### [Instructions to follow]
The required lines are those that contain "body"; pull them out of the data and copy them.

### [Records from a data collection]
§ §
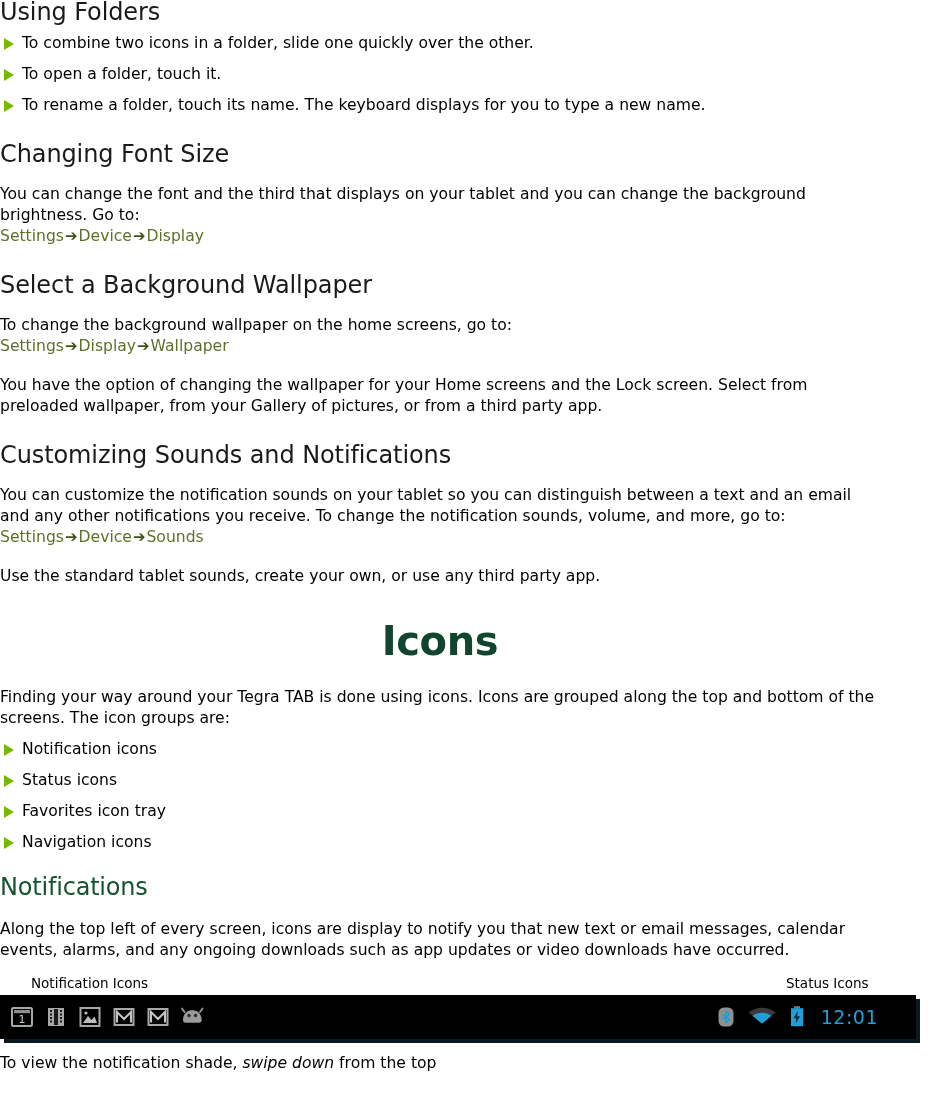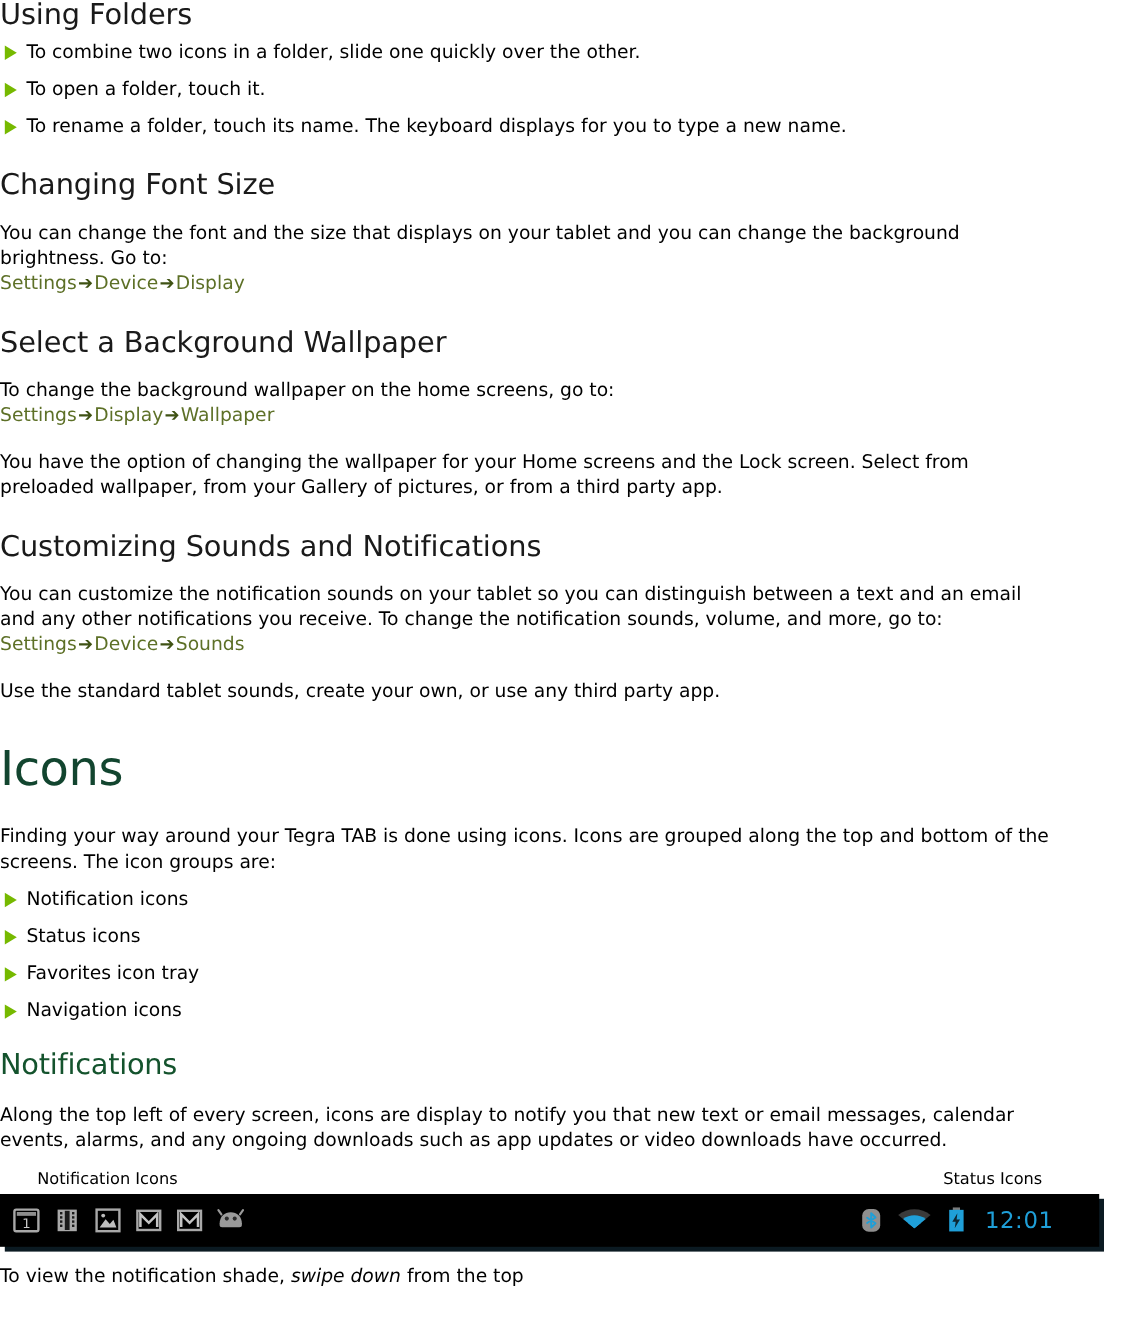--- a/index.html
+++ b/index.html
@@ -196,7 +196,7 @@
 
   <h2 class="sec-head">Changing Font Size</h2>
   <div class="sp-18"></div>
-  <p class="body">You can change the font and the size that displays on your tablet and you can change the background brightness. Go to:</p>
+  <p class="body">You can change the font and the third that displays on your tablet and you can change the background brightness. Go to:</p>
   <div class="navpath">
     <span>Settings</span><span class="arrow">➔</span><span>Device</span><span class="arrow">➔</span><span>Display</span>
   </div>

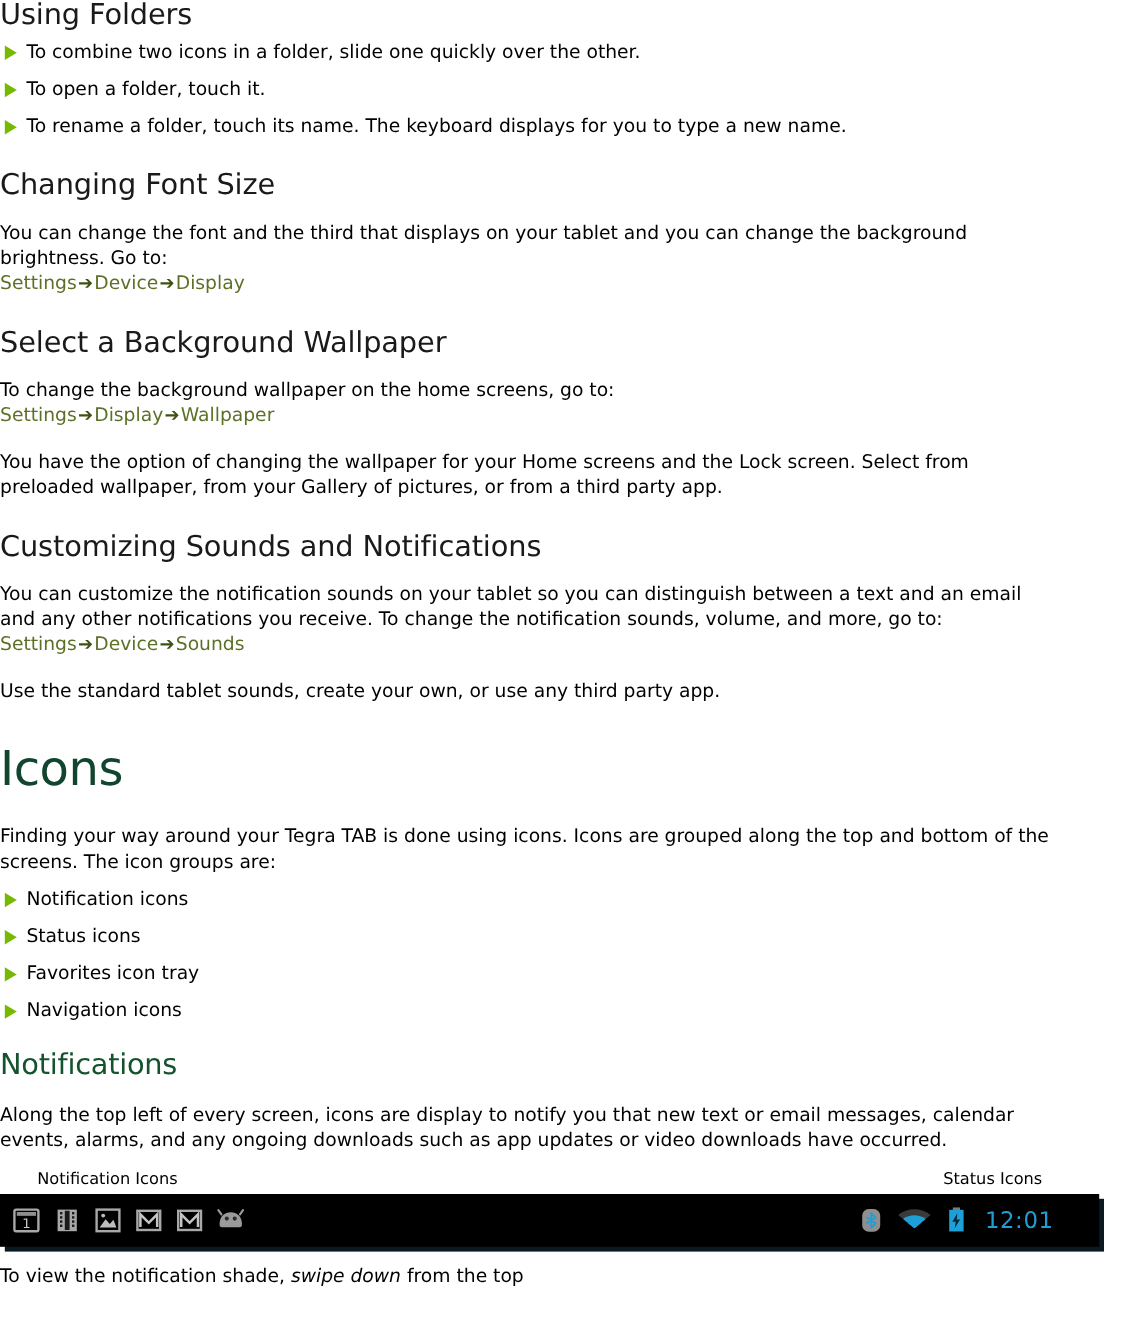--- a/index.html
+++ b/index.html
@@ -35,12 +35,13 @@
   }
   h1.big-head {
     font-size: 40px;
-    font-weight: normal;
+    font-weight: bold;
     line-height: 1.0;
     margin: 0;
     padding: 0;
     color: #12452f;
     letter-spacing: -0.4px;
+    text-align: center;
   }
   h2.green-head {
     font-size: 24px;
§ §
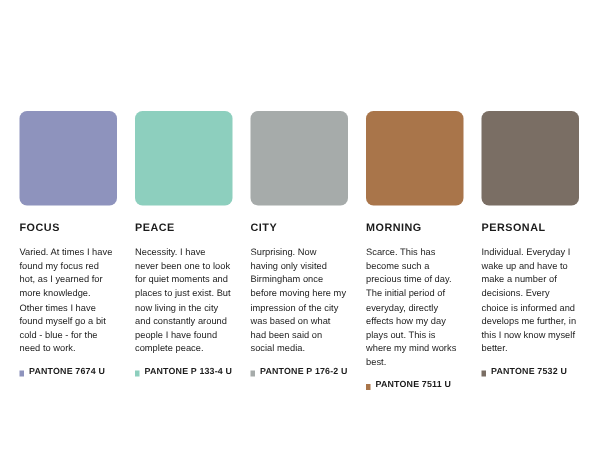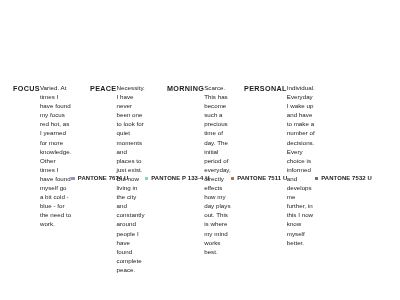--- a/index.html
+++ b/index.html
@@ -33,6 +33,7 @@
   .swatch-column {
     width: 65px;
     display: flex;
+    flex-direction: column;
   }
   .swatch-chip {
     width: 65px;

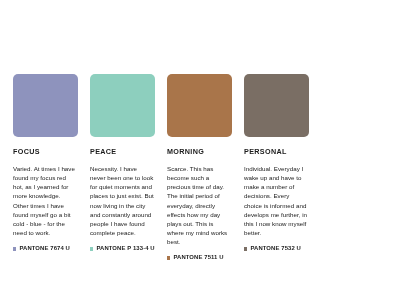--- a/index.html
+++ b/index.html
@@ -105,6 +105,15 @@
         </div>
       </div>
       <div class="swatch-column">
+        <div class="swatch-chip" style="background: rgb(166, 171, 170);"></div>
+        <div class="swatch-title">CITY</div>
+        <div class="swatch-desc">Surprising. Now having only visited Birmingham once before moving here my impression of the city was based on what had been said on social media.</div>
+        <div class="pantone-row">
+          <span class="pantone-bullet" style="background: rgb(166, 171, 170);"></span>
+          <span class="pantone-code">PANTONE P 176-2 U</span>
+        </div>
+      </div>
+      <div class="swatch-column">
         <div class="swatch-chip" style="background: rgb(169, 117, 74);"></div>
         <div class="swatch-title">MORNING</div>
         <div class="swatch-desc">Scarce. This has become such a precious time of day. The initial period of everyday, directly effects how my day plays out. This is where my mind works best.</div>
§ §
### [Task solution]
-  <p class="body">You can change the font and the size that displays on your tablet and you can change the background brightness. Go to:</p>
+  <p class="body">You can change the font and the third that displays on your tablet and you can change the background brightness. Go to:</p>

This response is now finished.